EXERCISE DATA Start Marker

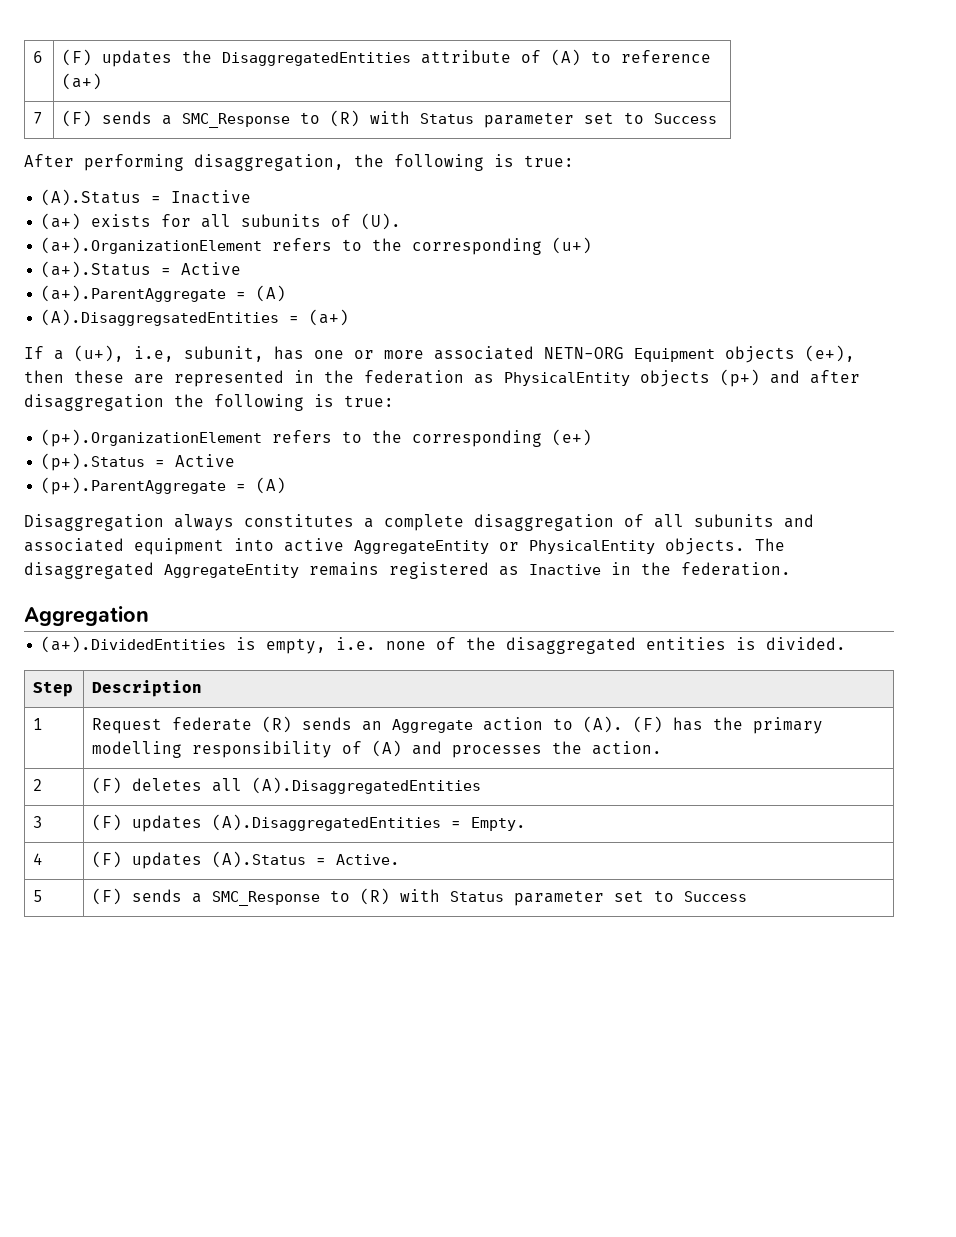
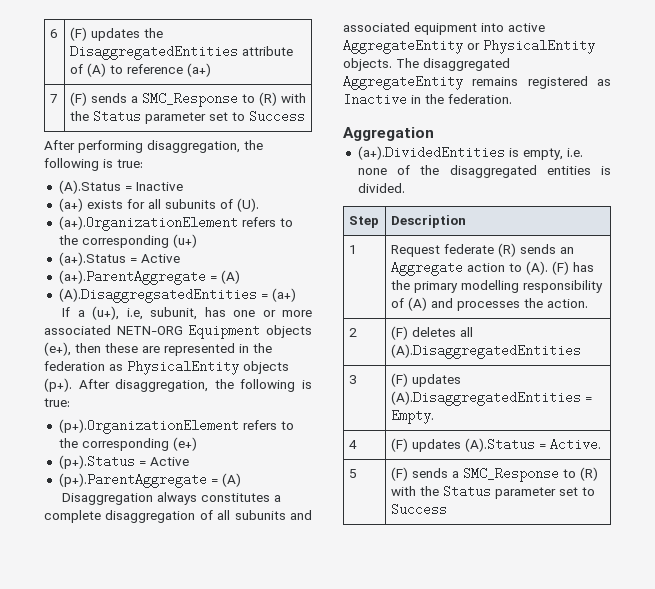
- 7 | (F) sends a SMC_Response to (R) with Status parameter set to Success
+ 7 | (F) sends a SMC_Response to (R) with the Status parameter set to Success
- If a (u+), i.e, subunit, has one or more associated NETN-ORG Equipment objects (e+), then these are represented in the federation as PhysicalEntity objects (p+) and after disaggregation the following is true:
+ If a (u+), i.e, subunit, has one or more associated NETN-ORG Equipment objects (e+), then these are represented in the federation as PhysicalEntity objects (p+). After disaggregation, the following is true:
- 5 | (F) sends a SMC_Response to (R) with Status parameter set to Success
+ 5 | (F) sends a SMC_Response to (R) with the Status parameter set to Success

EXERCISE DATA End Marker
EXERCISE DATA Start Marker

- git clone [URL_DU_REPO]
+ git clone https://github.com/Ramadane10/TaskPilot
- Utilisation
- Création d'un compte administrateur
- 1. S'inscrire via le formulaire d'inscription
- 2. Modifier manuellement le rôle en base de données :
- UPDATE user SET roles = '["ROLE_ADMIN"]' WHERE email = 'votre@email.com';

EXERCISE DATA End Marker
EXERCISE DATA Start Marker

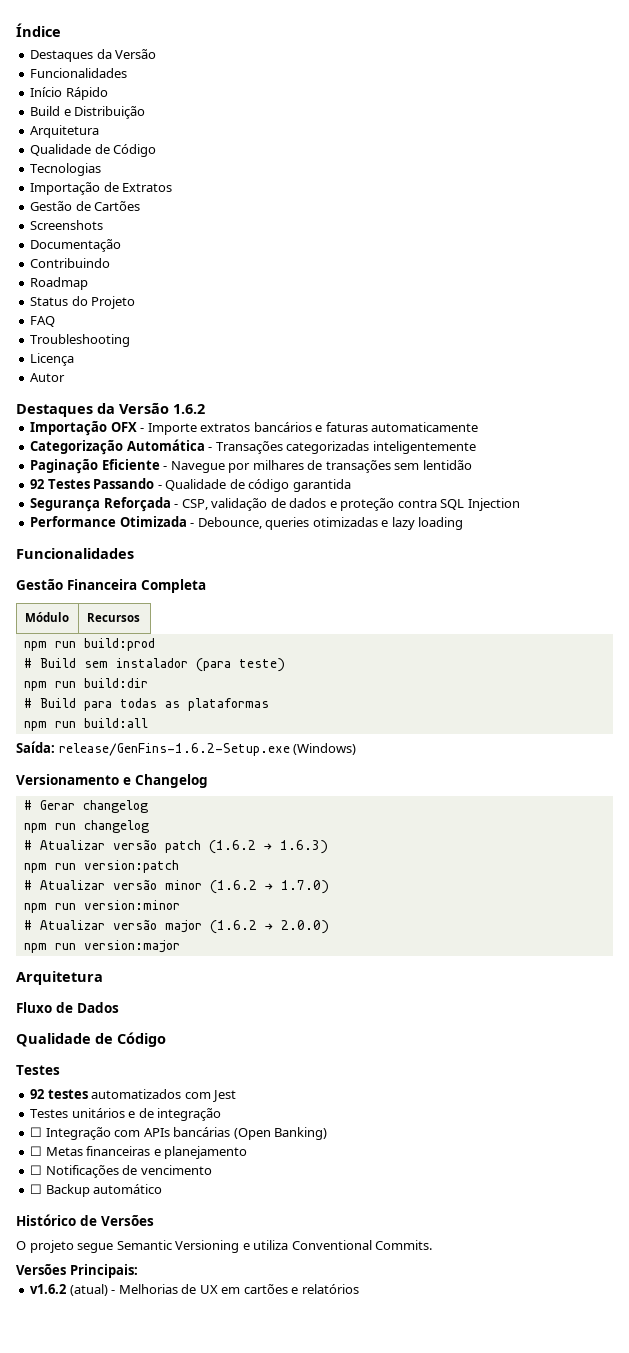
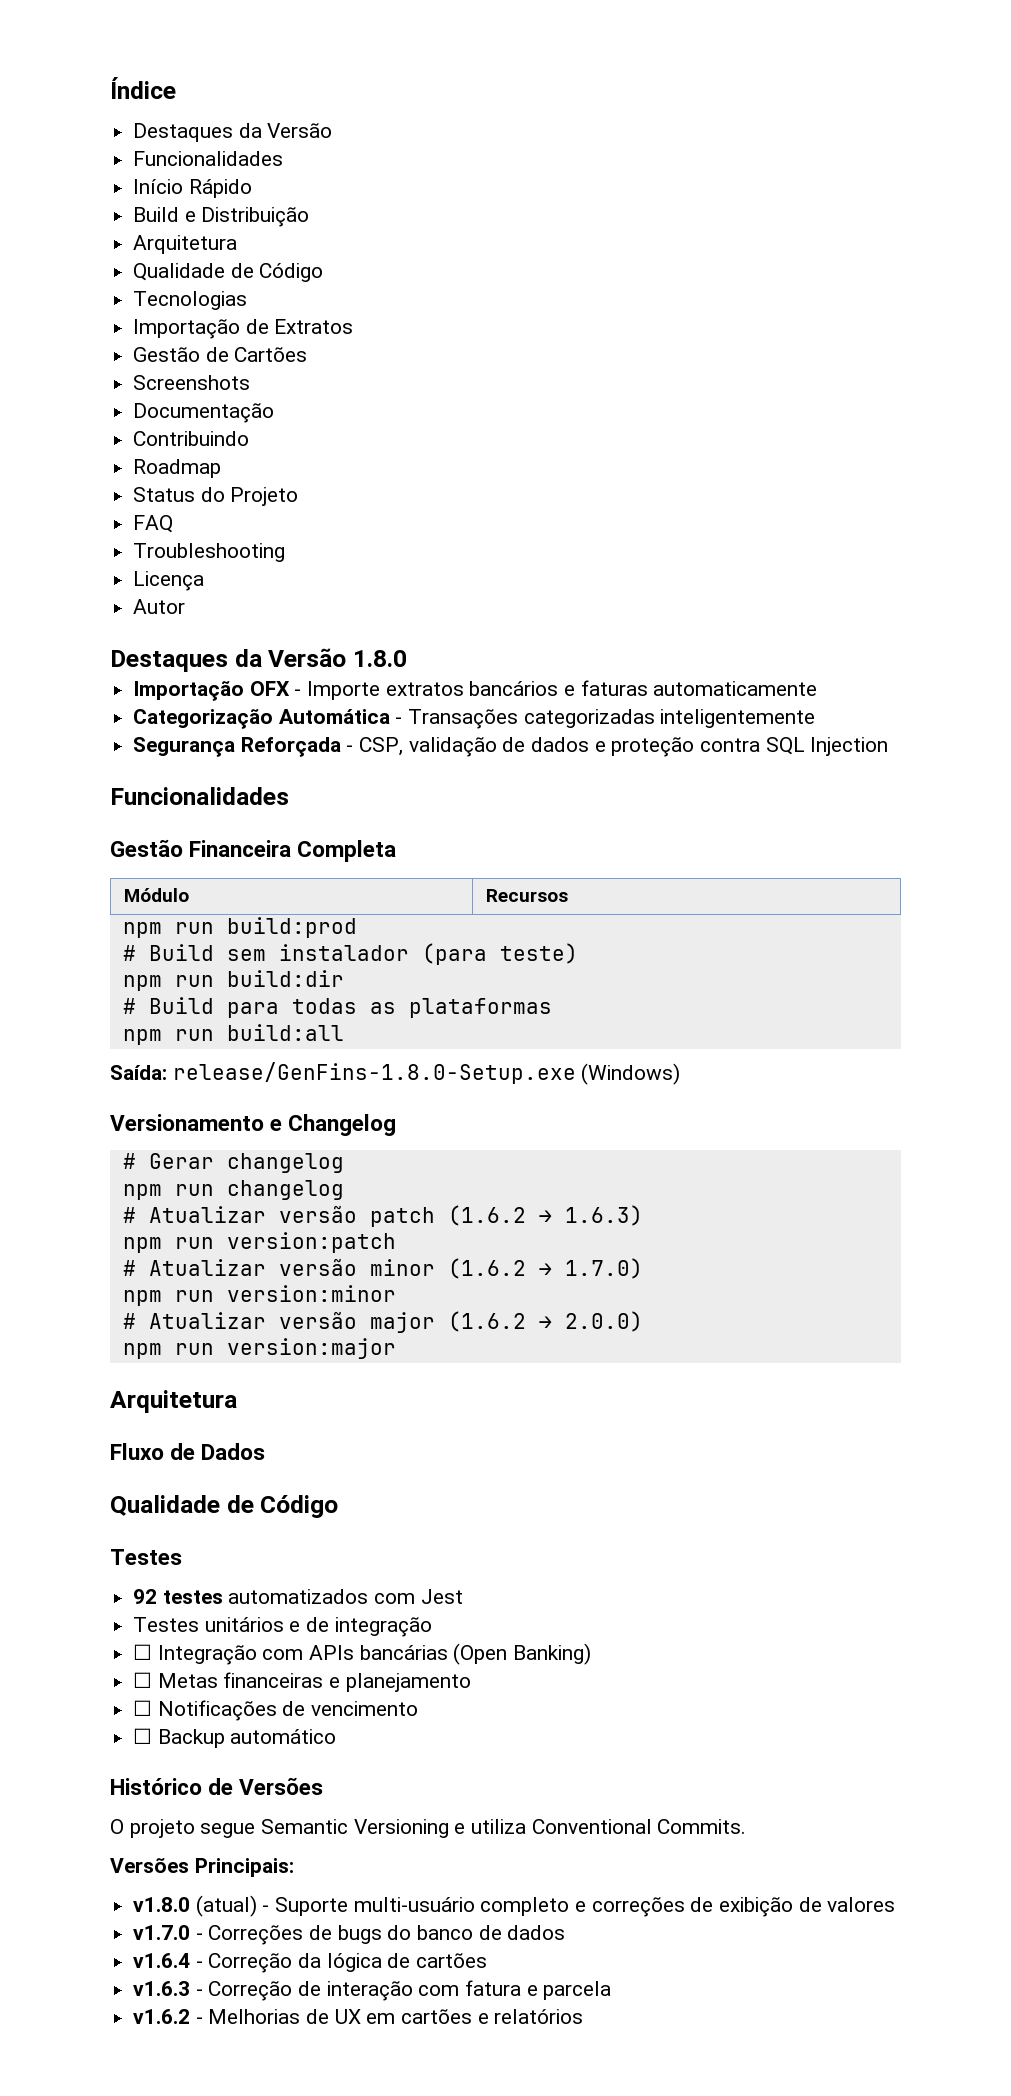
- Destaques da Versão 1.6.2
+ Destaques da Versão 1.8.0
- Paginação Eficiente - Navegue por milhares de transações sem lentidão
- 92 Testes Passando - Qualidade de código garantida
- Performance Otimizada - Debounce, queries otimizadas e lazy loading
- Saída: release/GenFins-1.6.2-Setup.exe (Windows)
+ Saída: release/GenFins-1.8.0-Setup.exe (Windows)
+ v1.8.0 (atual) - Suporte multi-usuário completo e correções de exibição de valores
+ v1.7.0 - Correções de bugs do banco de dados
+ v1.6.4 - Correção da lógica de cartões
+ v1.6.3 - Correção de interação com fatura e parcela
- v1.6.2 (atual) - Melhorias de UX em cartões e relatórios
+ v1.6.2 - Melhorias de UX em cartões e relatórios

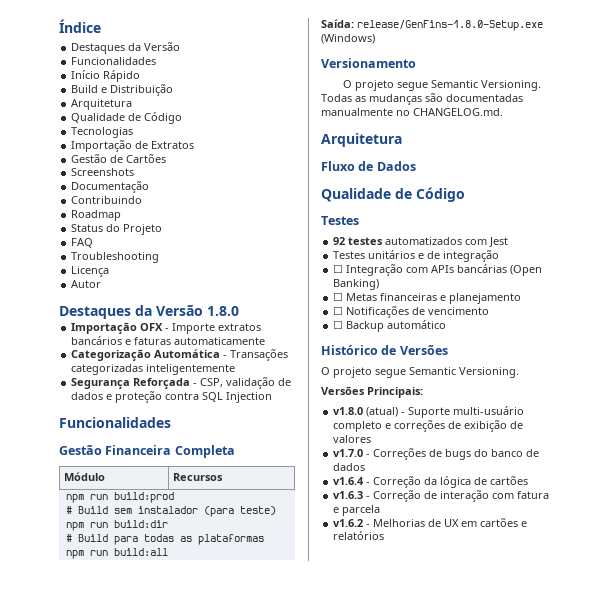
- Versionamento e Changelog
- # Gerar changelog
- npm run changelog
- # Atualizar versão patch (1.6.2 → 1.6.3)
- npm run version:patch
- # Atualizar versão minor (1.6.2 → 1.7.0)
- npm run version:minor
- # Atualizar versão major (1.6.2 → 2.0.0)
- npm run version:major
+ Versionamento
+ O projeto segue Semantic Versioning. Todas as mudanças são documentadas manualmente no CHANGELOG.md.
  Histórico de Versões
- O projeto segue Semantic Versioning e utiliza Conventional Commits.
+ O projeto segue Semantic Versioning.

EXERCISE DATA End Marker

▶ TASK DIRECTIONS
Across the data, pull every line containing the string "Success".

▶ ANSWER AREA
- 7 | (F) sends a SMC_Response to (R) with Status parameter set to Success
+ 7 | (F) sends a SMC_Response to (R) with the Status parameter set to Success
- 5 | (F) sends a SMC_Response to (R) with Status parameter set to Success
+ 5 | (F) sends a SMC_Response to (R) with the Status parameter set to Success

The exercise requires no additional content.